*Directions for this task:*
Exactly as they appear below, repeat the lines from the one with "IBIZA 97 T-SHIRT" through the one with "total: 39189.07 -> 42381.17". Drop every picture.

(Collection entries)
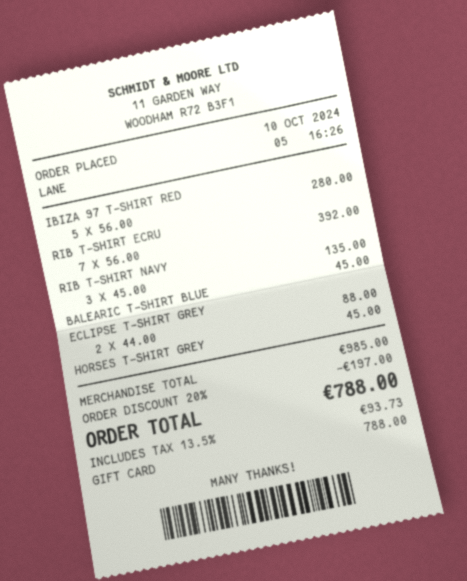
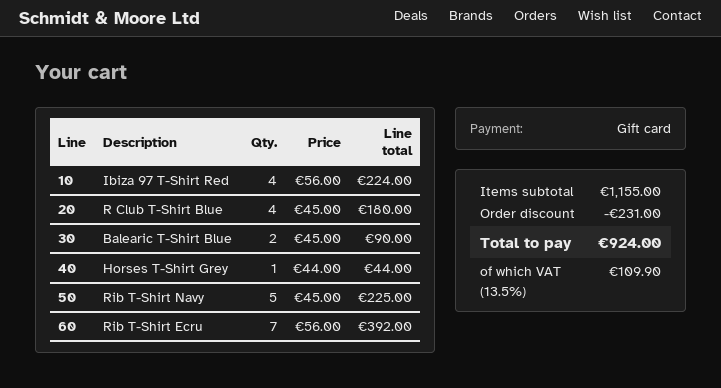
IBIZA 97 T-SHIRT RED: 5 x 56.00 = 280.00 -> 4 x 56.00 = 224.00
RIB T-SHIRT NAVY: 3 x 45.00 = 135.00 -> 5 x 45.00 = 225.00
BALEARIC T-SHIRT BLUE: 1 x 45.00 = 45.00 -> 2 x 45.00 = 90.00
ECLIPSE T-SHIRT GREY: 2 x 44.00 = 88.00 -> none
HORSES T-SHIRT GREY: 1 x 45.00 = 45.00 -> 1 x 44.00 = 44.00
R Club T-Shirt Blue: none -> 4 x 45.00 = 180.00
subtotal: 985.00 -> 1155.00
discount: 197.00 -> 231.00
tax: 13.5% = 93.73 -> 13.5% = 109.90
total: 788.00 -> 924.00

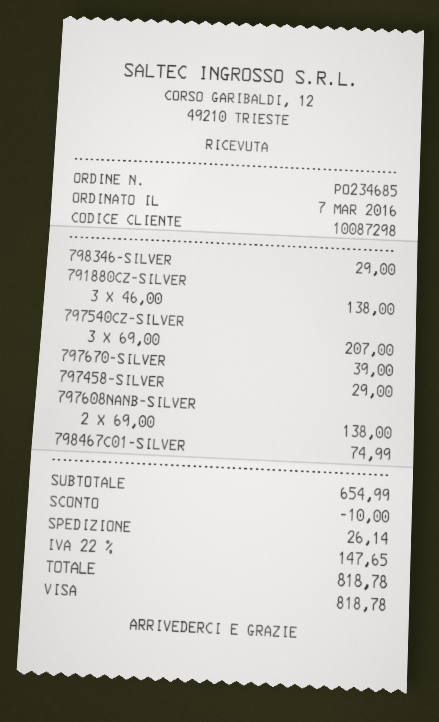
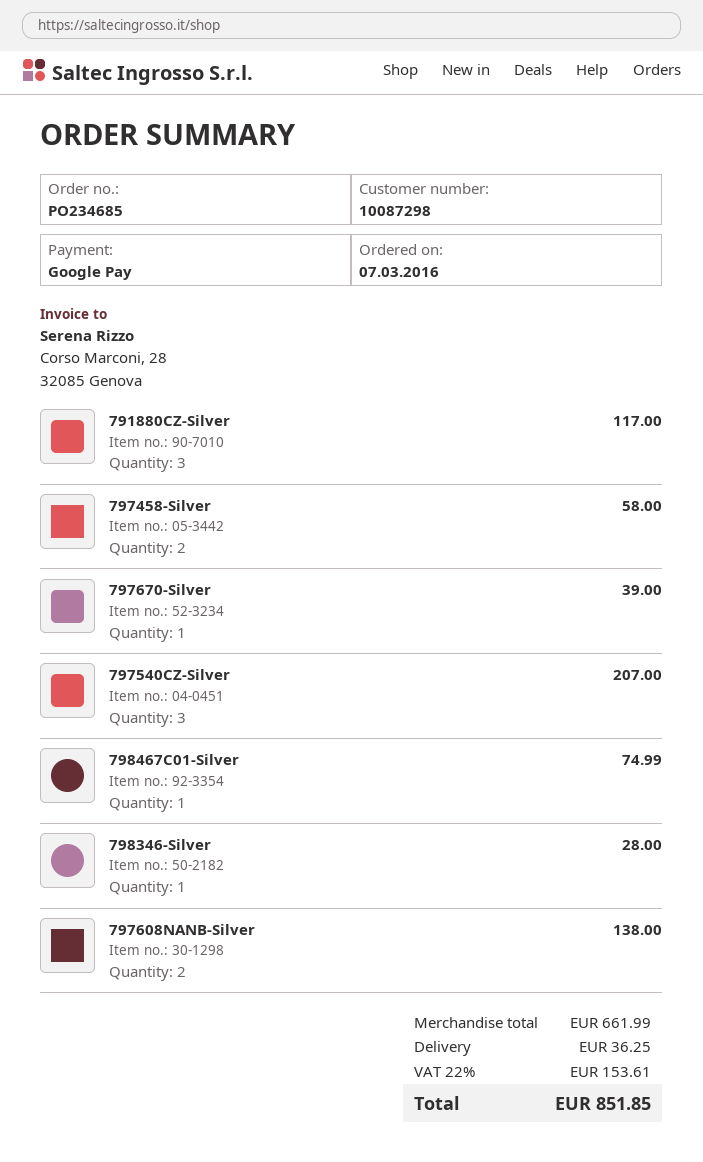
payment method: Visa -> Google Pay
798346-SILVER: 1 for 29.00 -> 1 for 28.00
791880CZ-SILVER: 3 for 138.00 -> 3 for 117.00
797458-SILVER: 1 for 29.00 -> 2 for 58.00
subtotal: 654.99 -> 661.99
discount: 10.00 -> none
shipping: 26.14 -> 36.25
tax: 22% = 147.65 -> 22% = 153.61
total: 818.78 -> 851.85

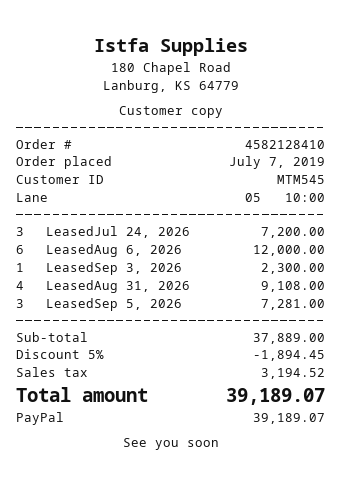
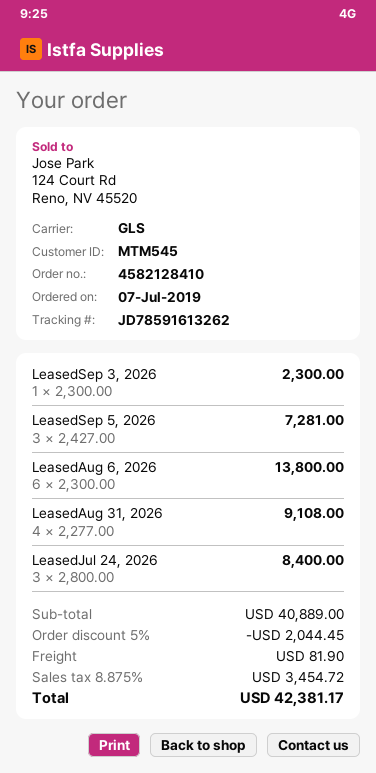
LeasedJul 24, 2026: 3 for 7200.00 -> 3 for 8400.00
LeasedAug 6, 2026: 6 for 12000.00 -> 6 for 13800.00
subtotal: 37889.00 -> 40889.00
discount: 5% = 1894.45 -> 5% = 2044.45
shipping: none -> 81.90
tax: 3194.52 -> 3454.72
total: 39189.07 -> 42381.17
* * *
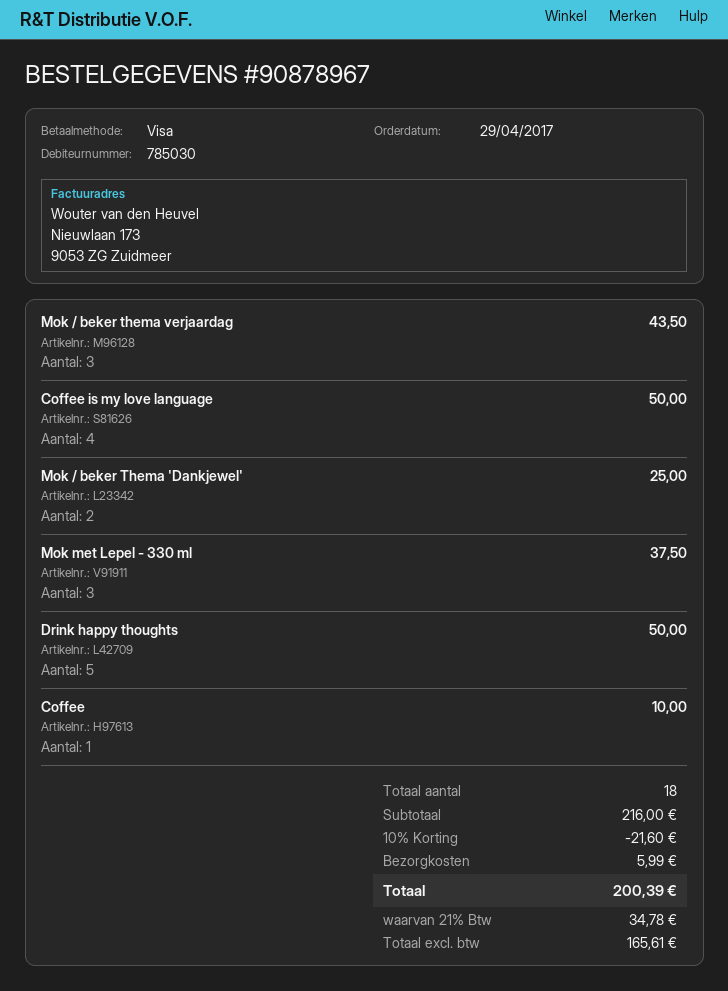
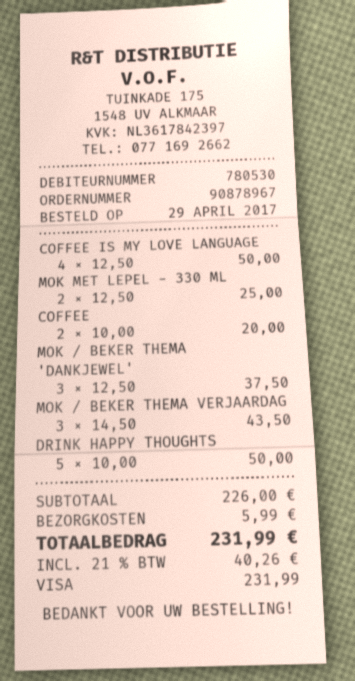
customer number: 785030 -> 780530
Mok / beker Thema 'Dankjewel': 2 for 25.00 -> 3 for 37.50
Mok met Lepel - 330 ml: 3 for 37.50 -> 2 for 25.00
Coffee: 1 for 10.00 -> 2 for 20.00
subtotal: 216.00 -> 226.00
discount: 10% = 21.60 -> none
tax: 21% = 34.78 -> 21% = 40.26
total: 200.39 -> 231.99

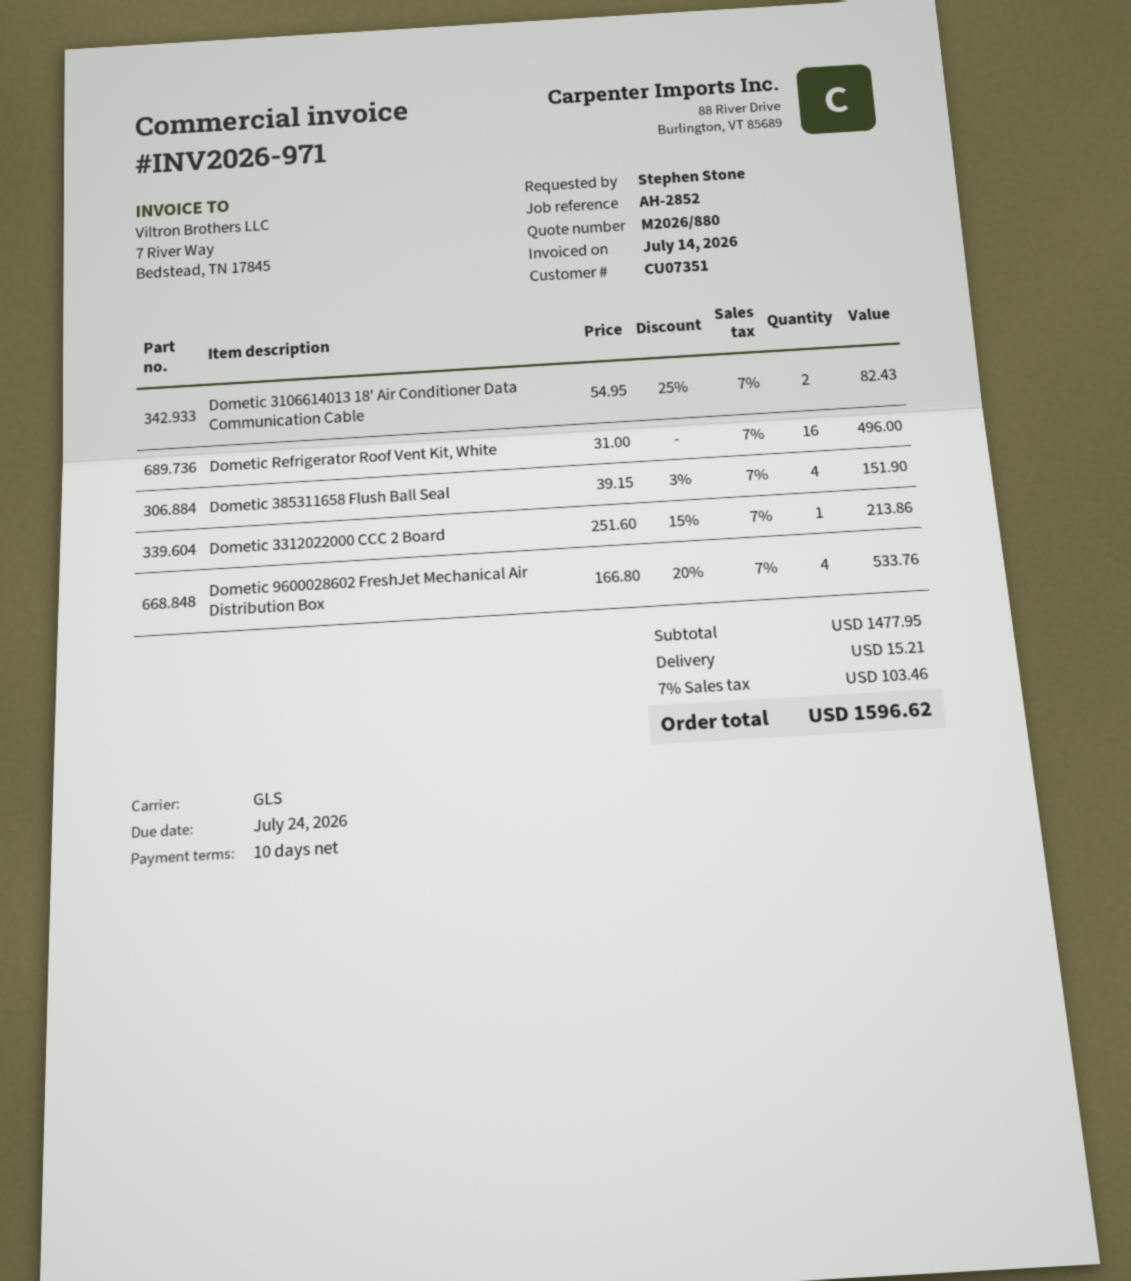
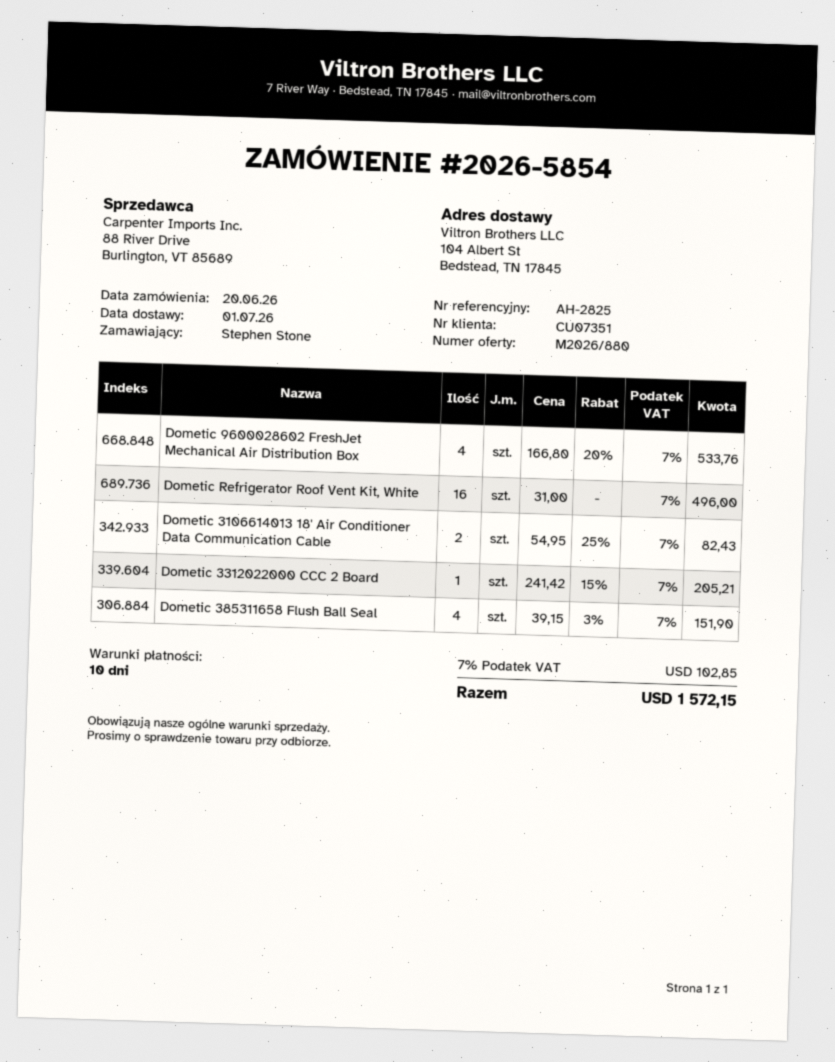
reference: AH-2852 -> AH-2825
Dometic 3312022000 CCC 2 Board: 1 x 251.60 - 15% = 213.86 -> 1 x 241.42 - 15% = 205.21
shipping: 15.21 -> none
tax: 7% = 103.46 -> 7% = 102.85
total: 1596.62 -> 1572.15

*Result of the task:*
IBIZA 97 T-SHIRT RED: 5 x 56.00 = 280.00 -> 4 x 56.00 = 224.00
RIB T-SHIRT NAVY: 3 x 45.00 = 135.00 -> 5 x 45.00 = 225.00
BALEARIC T-SHIRT BLUE: 1 x 45.00 = 45.00 -> 2 x 45.00 = 90.00
ECLIPSE T-SHIRT GREY: 2 x 44.00 = 88.00 -> none
HORSES T-SHIRT GREY: 1 x 45.00 = 45.00 -> 1 x 44.00 = 44.00
R Club T-Shirt Blue: none -> 4 x 45.00 = 180.00
subtotal: 985.00 -> 1155.00
discount: 197.00 -> 231.00
tax: 13.5% = 93.73 -> 13.5% = 109.90
total: 788.00 -> 924.00

payment method: Visa -> Google Pay
798346-SILVER: 1 for 29.00 -> 1 for 28.00
791880CZ-SILVER: 3 for 138.00 -> 3 for 117.00
797458-SILVER: 1 for 29.00 -> 2 for 58.00
subtotal: 654.99 -> 661.99
discount: 10.00 -> none
shipping: 26.14 -> 36.25
tax: 22% = 147.65 -> 22% = 153.61
total: 818.78 -> 851.85

LeasedJul 24, 2026: 3 for 7200.00 -> 3 for 8400.00
LeasedAug 6, 2026: 6 for 12000.00 -> 6 for 13800.00
subtotal: 37889.00 -> 40889.00
discount: 5% = 1894.45 -> 5% = 2044.45
shipping: none -> 81.90
tax: 3194.52 -> 3454.72
total: 39189.07 -> 42381.17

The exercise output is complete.